*** Information shown ***

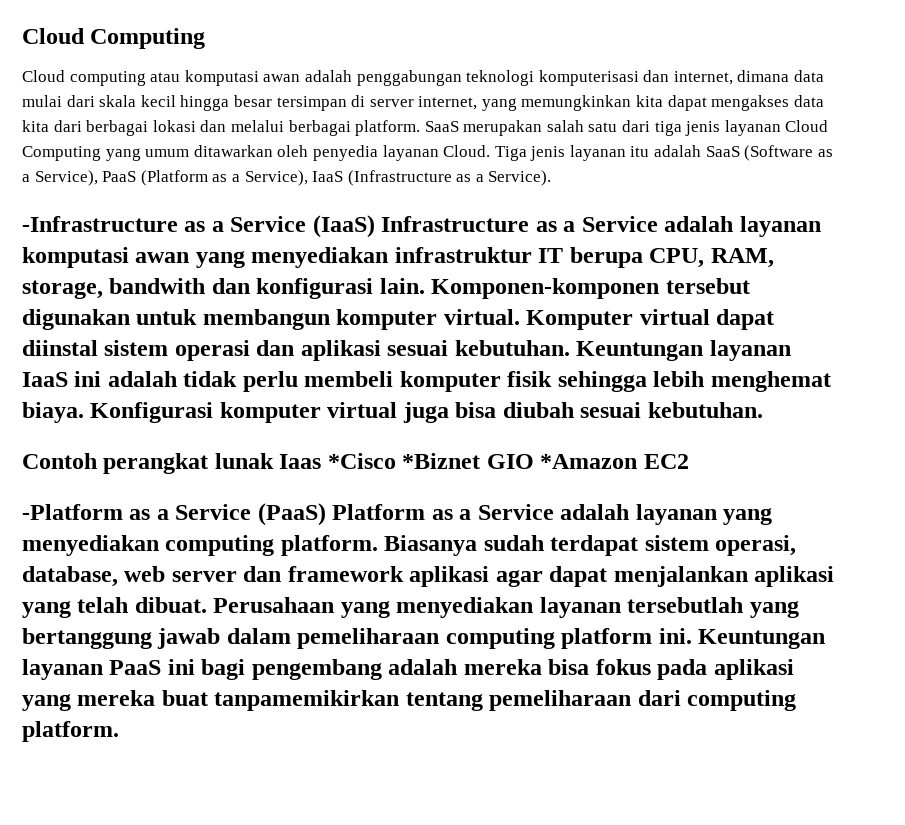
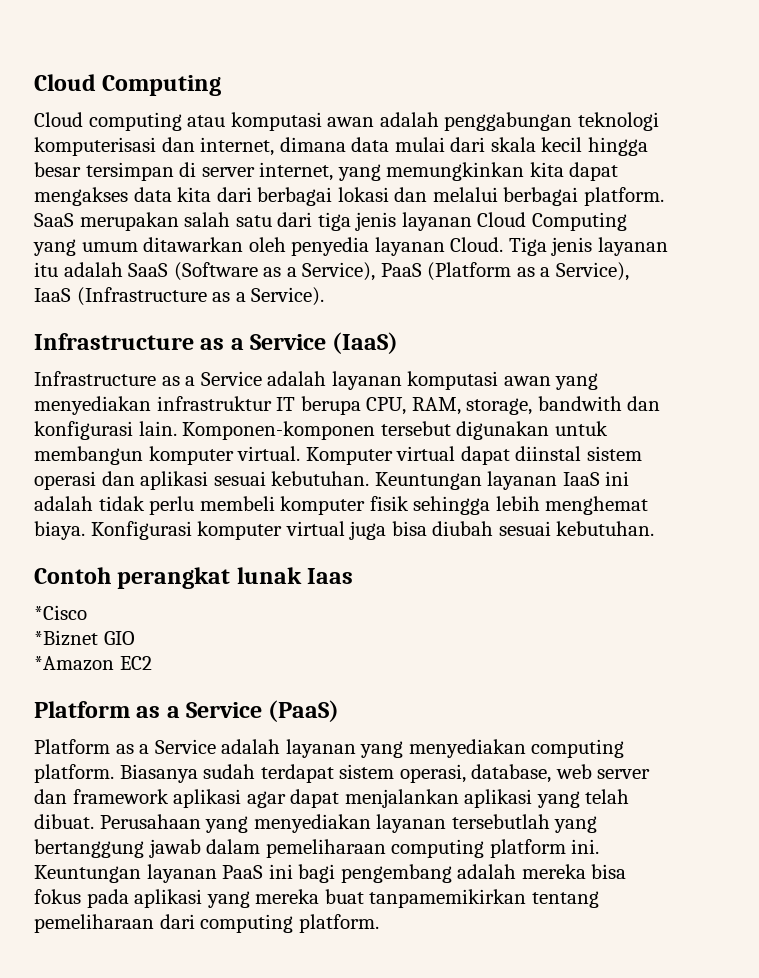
[22,216,178,232] -Infrastructure -> [34,333,194,350] Infrastructure
(375, 226) none -> (399, 343) //
(322, 461) none -> (354, 576) //
(396, 461) none -> (87, 612) //
(534, 461) none -> (135, 638) //
[22,504,123,520] -Platform -> [34,701,130,718] Platform
(326, 514) none -> (340, 711) //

***

Directions for this task: Transcribe all of the lines above exactly as given. The pictures stay out.

Solution for this task:
[22,216,178,232] -Infrastructure -> [34,333,194,350] Infrastructure
(375, 226) none -> (399, 343) //
(322, 461) none -> (354, 576) //
(396, 461) none -> (87, 612) //
(534, 461) none -> (135, 638) //
[22,504,123,520] -Platform -> [34,701,130,718] Platform
(326, 514) none -> (340, 711) //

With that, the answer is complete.